Coronavírus

Parlamentares discutem testagem em massa para conter a pandemia no Paraná

O Paraná estuda a utilização dos testes rápidos para detecção do antígeno viral para fortalecer o rastreio, monitoramento e isolamento de contatos relacionados à Covid-19

Redação RIC Mais
Redação RIC Mais com informações da Alep
Parlamentares discutem testagem em massa para conter a pandemia no Paraná
(Foto: José Fernando Ogura/AEN)

10 de junho de 2021 - 15:11 - Atualizado em 10 de junho de 2021 - 15:11

Durante esta quinta-feira (10), em reunião da Frente Parlamentar do Coronavírus da Assembleia Legislativa do Paraná, parlamentares debateram a necessidade da testagem em massa para detectar o vírus da Covid-19.

Com o objetivo de fortalecer o rastreio, monitoramento e isolamento de contatos relacionados à Covid-19, o Paraná estuda a utilização dos testes rápidos para detecção do antígeno viral SARS-CoV-2. O teste portátil detecta o antígeno do vírus por meio da coleta de amostra de secreção respiratória (nasofaringe) e apresenta o resultado em aproximadamente 15 minutos.

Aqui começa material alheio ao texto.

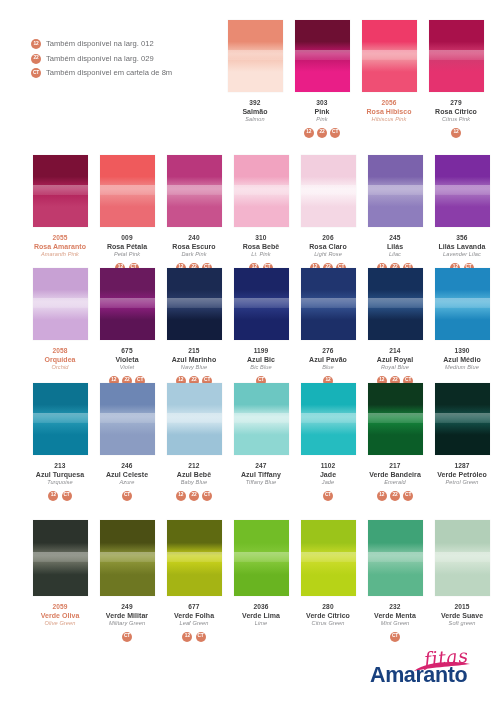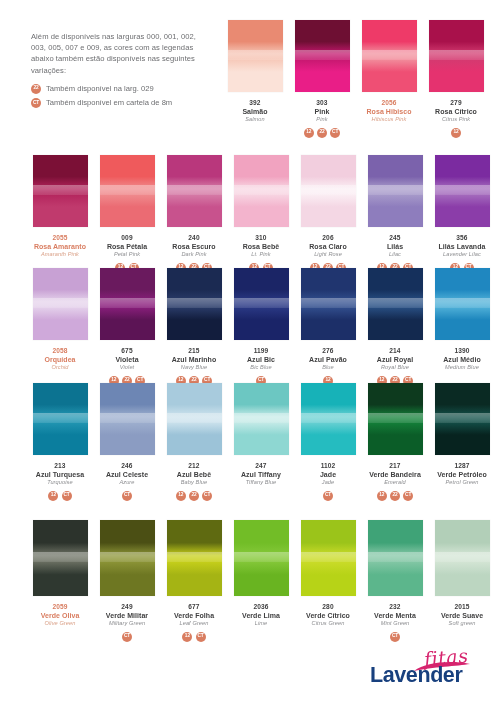--- a/index.html
+++ b/index.html
@@ -99,22 +99,25 @@
   .logo-swoosh{
     position:absolute;right:4px;top:15px;width:70px;height:12px;
   }
 </style>
 </head>
 <body>
 
 <div class="page">
 
   <div class="intro">
-    <div class="intro-text">Além de disponíveis nas larguras 000, 001, 002, 003, 005, 007 e 009, as cores com as legendas abaixo também estão disponíveis nas seguintes variações:</div>
     <div class="legend-list">
+        <div class="legend-row">
+          <span class="badge">12</span>
+          <span class="legend-label">Também disponível na larg. 012</span>
+        </div>
         <div class="legend-row">
           <span class="badge">22</span>
           <span class="legend-label">Também disponível na larg. 029</span>
         </div>
         <div class="legend-row">
           <span class="badge">CT</span>
           <span class="legend-label">Também disponível em cartela de 8m</span>
         </div>
       </div>
   </div>
@@ -557,16 +560,16 @@
           </div>
         </div>
       </div>
     </div>
 
   <div class="logo">
     <svg class="logo-swoosh" viewBox="0 0 70 12">
       <path d="M2 10 C 14 1, 38 -1, 58 3 C 46 5, 20 6, 2 10 Z" fill="#d6246e"></path>
     </svg>
     <div class="logo-fitas">fitas</div>
-    <div class="logo-progresso">Lavender</div>
+    <div class="logo-progresso">Amaranto</div>
   </div>
 
 </div>
 
 </body></html>

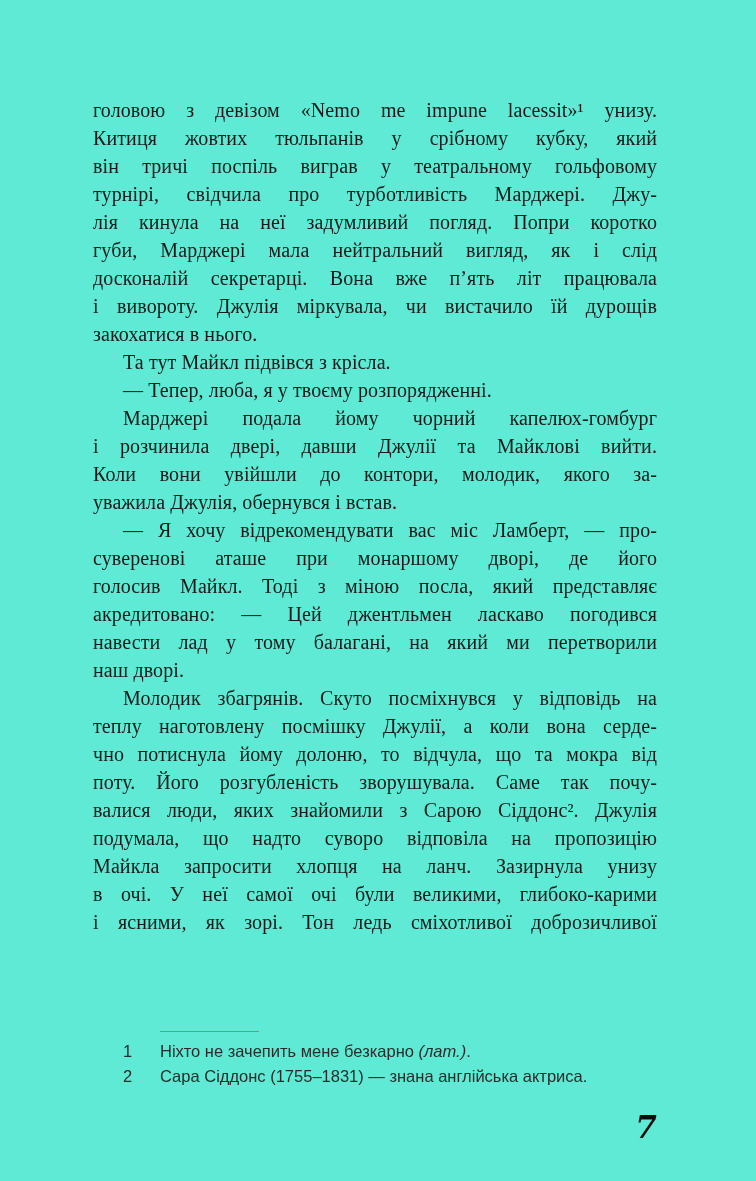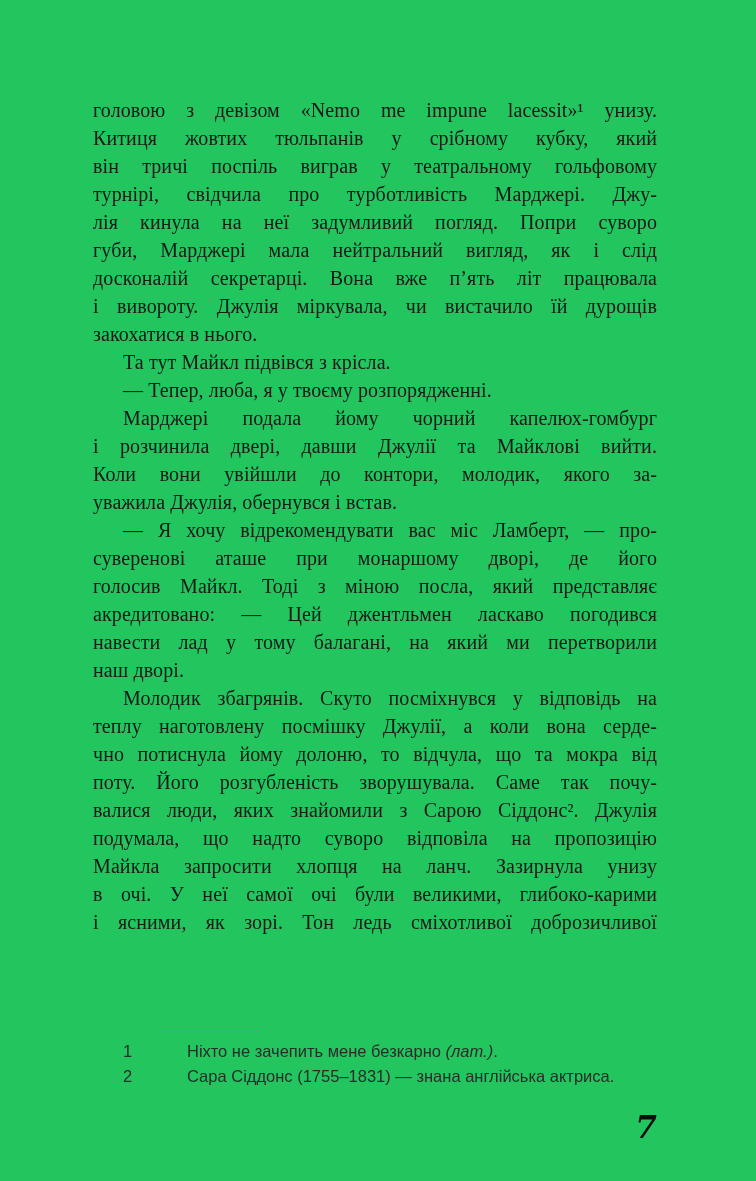--- a/index.html
+++ b/index.html
@@ -10,21 +10,21 @@
   body {
     width: 756px;
     height: 1181px;
     position: relative;
     overflow: hidden;
     font-family: "Liberation Serif", "DejaVu Serif", serif;
   }
   .page {
     position: absolute;
     inset: 0;
-    background: #22c55e;
+    background: #5eead4;
   }
   .body-text {
     position: absolute;
     left: 93px;
     top: 96px;
     width: 564px;
     font-size: 20px;
     line-height: 28px;
     color: #191919;
     letter-spacing: 0.1px;
@@ -63,21 +63,20 @@
   }
   .fn-row {
     display: flex;
   }
   .fn-num {
     flex: none;
     width: 37px;
   }
   .fn-text {
     flex: 1;
-    margin-left: 27px;
   }
   .fn-text .italic {
     font-style: italic;
   }
   .page-number {
     position: absolute;
     left: 626px;
     top: 1110px;
     width: 40px;
     text-align: center;
@@ -92,21 +91,21 @@
 </head>
 <body>
 
 <div class="page">
 
   <div class="body-text" id="body-text">
       <div class="line">головою з девізом «Nemo me impune lacessit»¹ унизу.</div>
       <div class="line">Китиця жовтих тюльпанів у срібному кубку, який</div>
       <div class="line">він тричі поспіль виграв у театральному гольфовому</div>
       <div class="line">турнірі, свідчила про турботливість Марджері. Джу-</div>
-      <div class="line">лія кинула на неї задумливий погляд. Попри суворо</div>
+      <div class="line">лія кинула на неї задумливий погляд. Попри коротко</div>
       <div class="line">губи, Марджері мала нейтральний вигляд, як і слід</div>
       <div class="line">досконалій секретарці. Вона вже п’ять літ працювала</div>
       <div class="line">і вивороту. Джулія міркувала, чи вистачило їй дурощів</div>
       <div class="line no-just">закохатися в нього.</div>
       <div class="line indent no-just">Та тут Майкл підвівся з крісла.</div>
       <div class="line indent no-just">— Тепер, люба, я у твоєму розпорядженні.</div>
       <div class="line indent">Марджері подала йому чорний капелюх-гомбург</div>
       <div class="line">і розчинила двері, давши Джулії та Майклові вийти.</div>
       <div class="line">Коли вони увійшли до контори, молодик, якого за-</div>
       <div class="line no-just">уважила Джулія, обернувся і встав.</div>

Para enfrentar o pior momento da pandemia, a Secretaria de Estado da Saúde (SESA) está enviando 85 mil testes rápidos aos municípios do Paraná. Os testes rápidos vão se somar aos mais de 2,7 milhões de exames realizados desde o início da pandemia. O número corresponde a cerca de 23,8% da população do estado, estimada pelo Instituto Brasileiro de Geografia e Estatística (IBGE) em 11,5 milhões de pessoas (lembrando que uma mesma pessoa pode ter feito mais de um teste). O Paraná está atrás apenas de São Paulo (3.623.703) em números absolutos de testagem, mas proporcionalmente à frente de São Paulo e de outros estados mais populosos como Minas Gerais (749.282), Rio de Janeiro (1.493.253) e Bahia (1.210.396).

“O resultado pelo antígeno é uma das formas de trabalhar as pessoas que circulam, a população economicamente ativa, que usa transporte público, que não fica em casa através de home-office”

defendeu a deputada Michele Caputo, que acredita que esta é uma forma de intervir no processo de contágio.

O diretor-geral da Secretaria Estadual de Saúde (SESA), Nestor Werner Junior, explicou que, no início da pandemia, o estado não tinha capacidade instalada de testagem em larga escala.

“O diagnóstico é fundamental para quebrar a cadeia de contágio. Tivemos a consolidação do Paraná como estado que realiza mais testagem no Brasil. Isso gerou um conhecimento muito grande, fora a economia, chegando a cerca de R$ 300 milhões que puderam ser investidos em outras frentes de enfrentamento da pandemia. A chegada de testes de antígenos para distribuição aos municípios, aumentando a testagem, gera uma economia, pois o teste de antígeno é mais barato. Isso vai ser importante para fazer um rastreamento melhor da pandemia”

explicou Nestor

A iniciativa de testagem em massa tem dado bons resultados em Maringá, no noroeste do Paraná. Marcelo Puzzi, secretário Municipal da Saúde da cidade explicou que o município adquiriu 10 mil testes há cerca de um mês. Com esses testes, aumentou o número de pessoas positivas, demonstrando que havia muitos indivíduos assintomáticos ou com sintomas leves circulando. Ainda de acordo com Puzzi, todos pacientes que testarem positivo serão monitorados através de um software.

A Frente Parlamentar abordou ainda o tratamento dos indivíduos que após saírem do hospital têm sequelas da Covid-19. Neste sentido, Vanessa Suziane Probst, docente do Departamento de Fisioterapia e Clínica Médica da Universidade Estadual de Londrina (UEL), tratou da iniciativa da instituição na recuperação de pacientes no pós-covid.

“Primeiramente, estamos levantando todos os dados dos pacientes internados. Na segunda fase, tratamos da reabilitação ambulatorial. Muitos pacientes vão para casa com muitos sintomas. Isso acende um alerta para que nossos esforços sejam direcionados para a fase de reabilitação. O prejuízo não é só individual, mas para a sociedade”, alertou.